WORK INSTRUCTIONS |
Entries follow. Give back exactly the lines starting at the one containing "margin-left: none ->" and ending at the one containing "font-size: 24px ->", and no other lines.

RAW DATA |
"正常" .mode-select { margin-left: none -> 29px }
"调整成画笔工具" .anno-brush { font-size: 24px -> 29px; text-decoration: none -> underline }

==

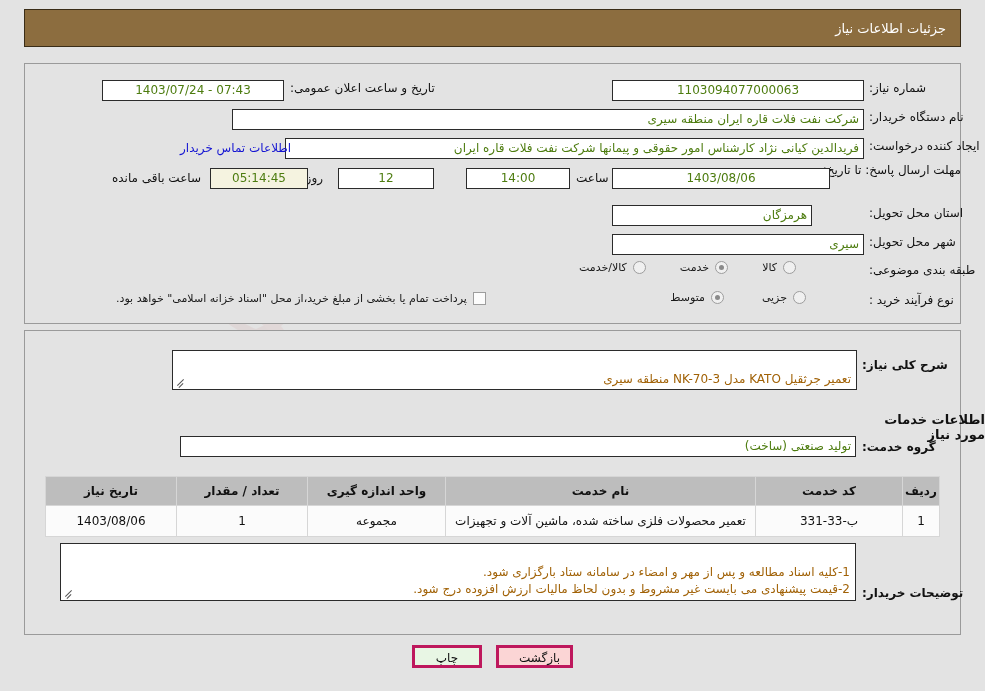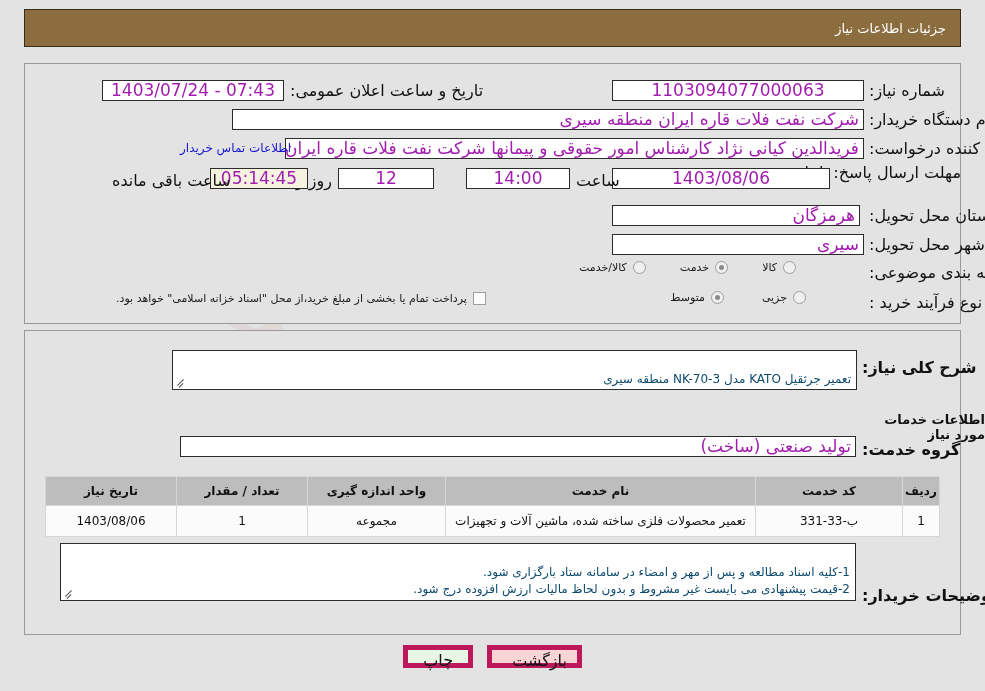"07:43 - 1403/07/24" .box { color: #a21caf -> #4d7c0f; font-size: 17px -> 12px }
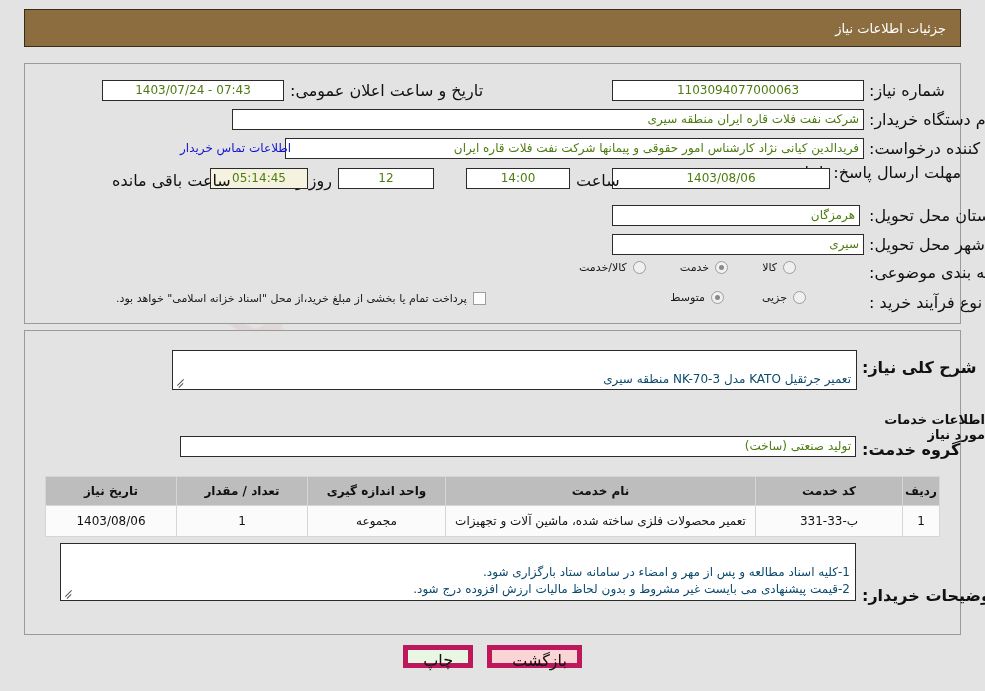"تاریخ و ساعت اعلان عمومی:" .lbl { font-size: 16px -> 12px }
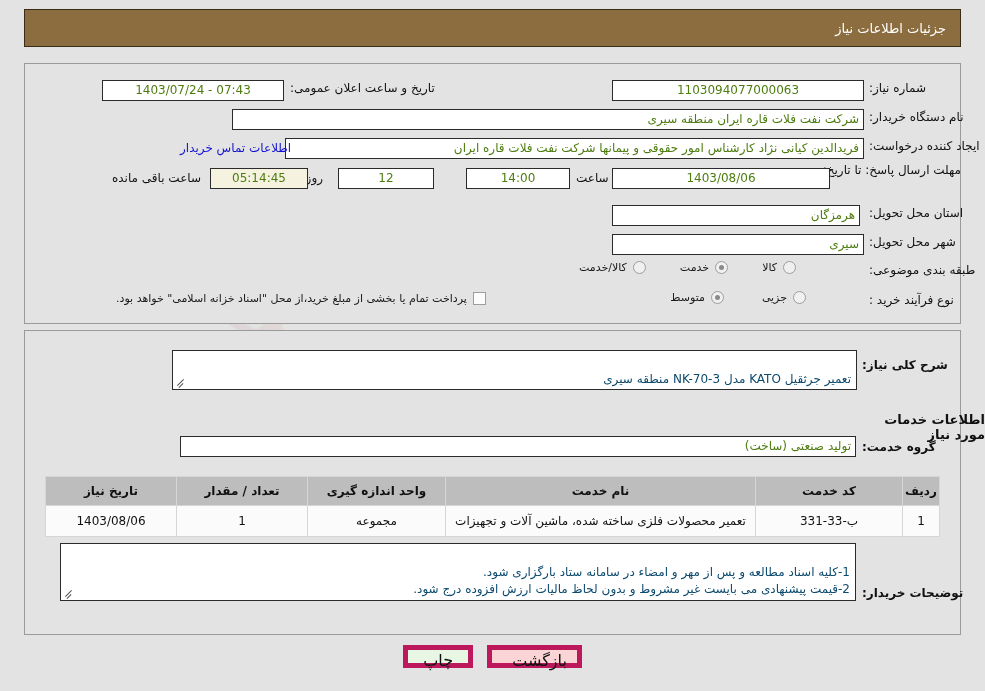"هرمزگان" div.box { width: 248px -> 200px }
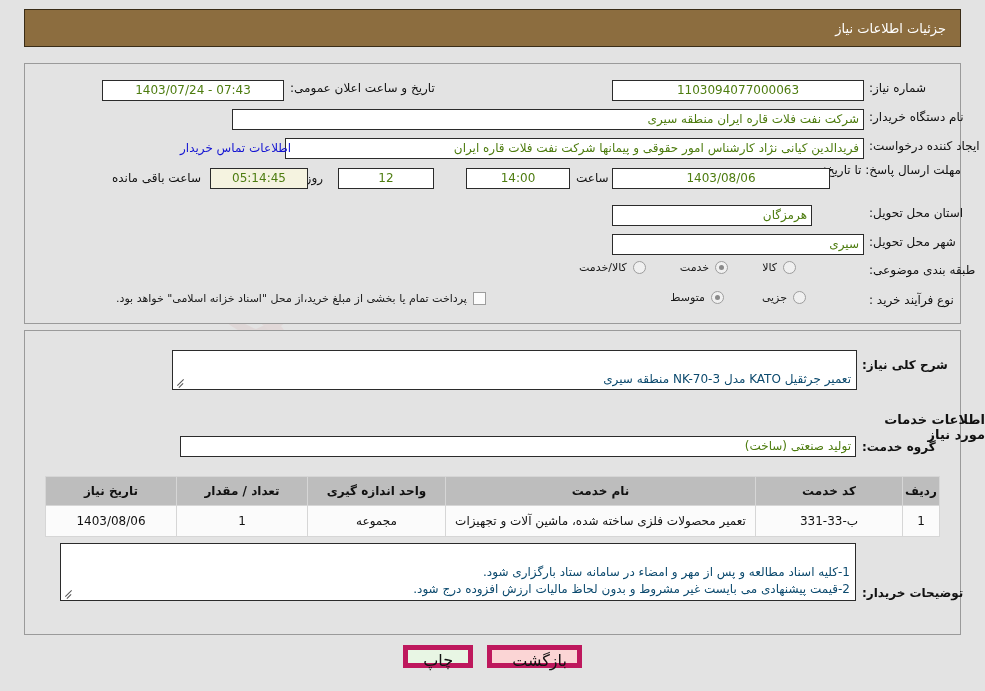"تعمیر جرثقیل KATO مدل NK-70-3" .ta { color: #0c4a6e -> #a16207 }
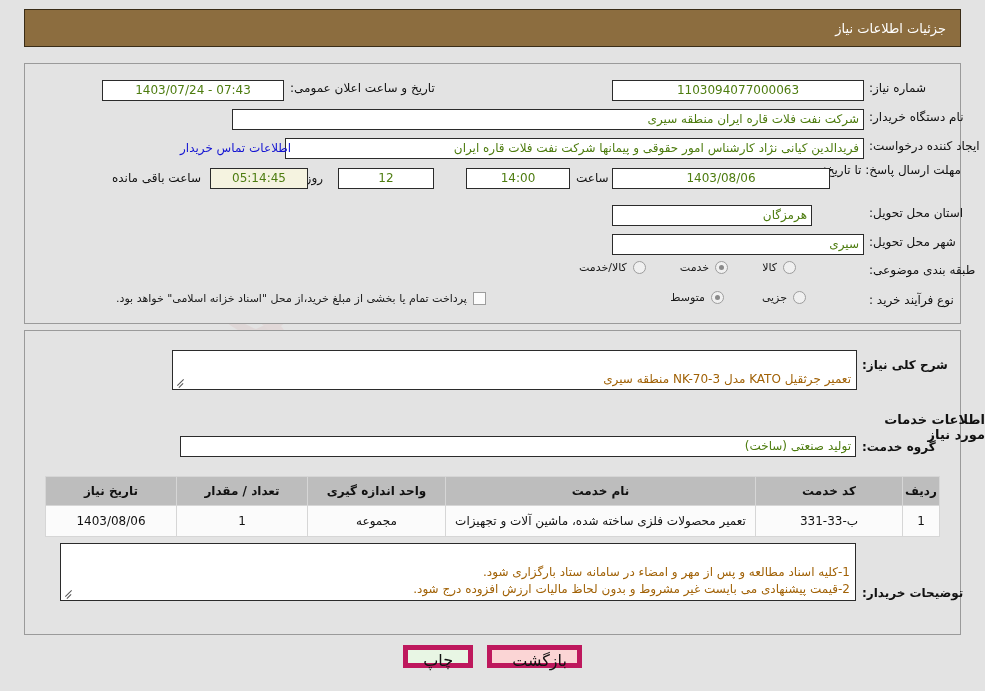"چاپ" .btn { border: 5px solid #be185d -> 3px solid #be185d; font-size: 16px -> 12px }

REPLY TO THE TASK |
"正常" .mode-select { margin-left: none -> 29px }
"调整成画笔工具" .anno-brush { font-size: 24px -> 29px; text-decoration: none -> underline }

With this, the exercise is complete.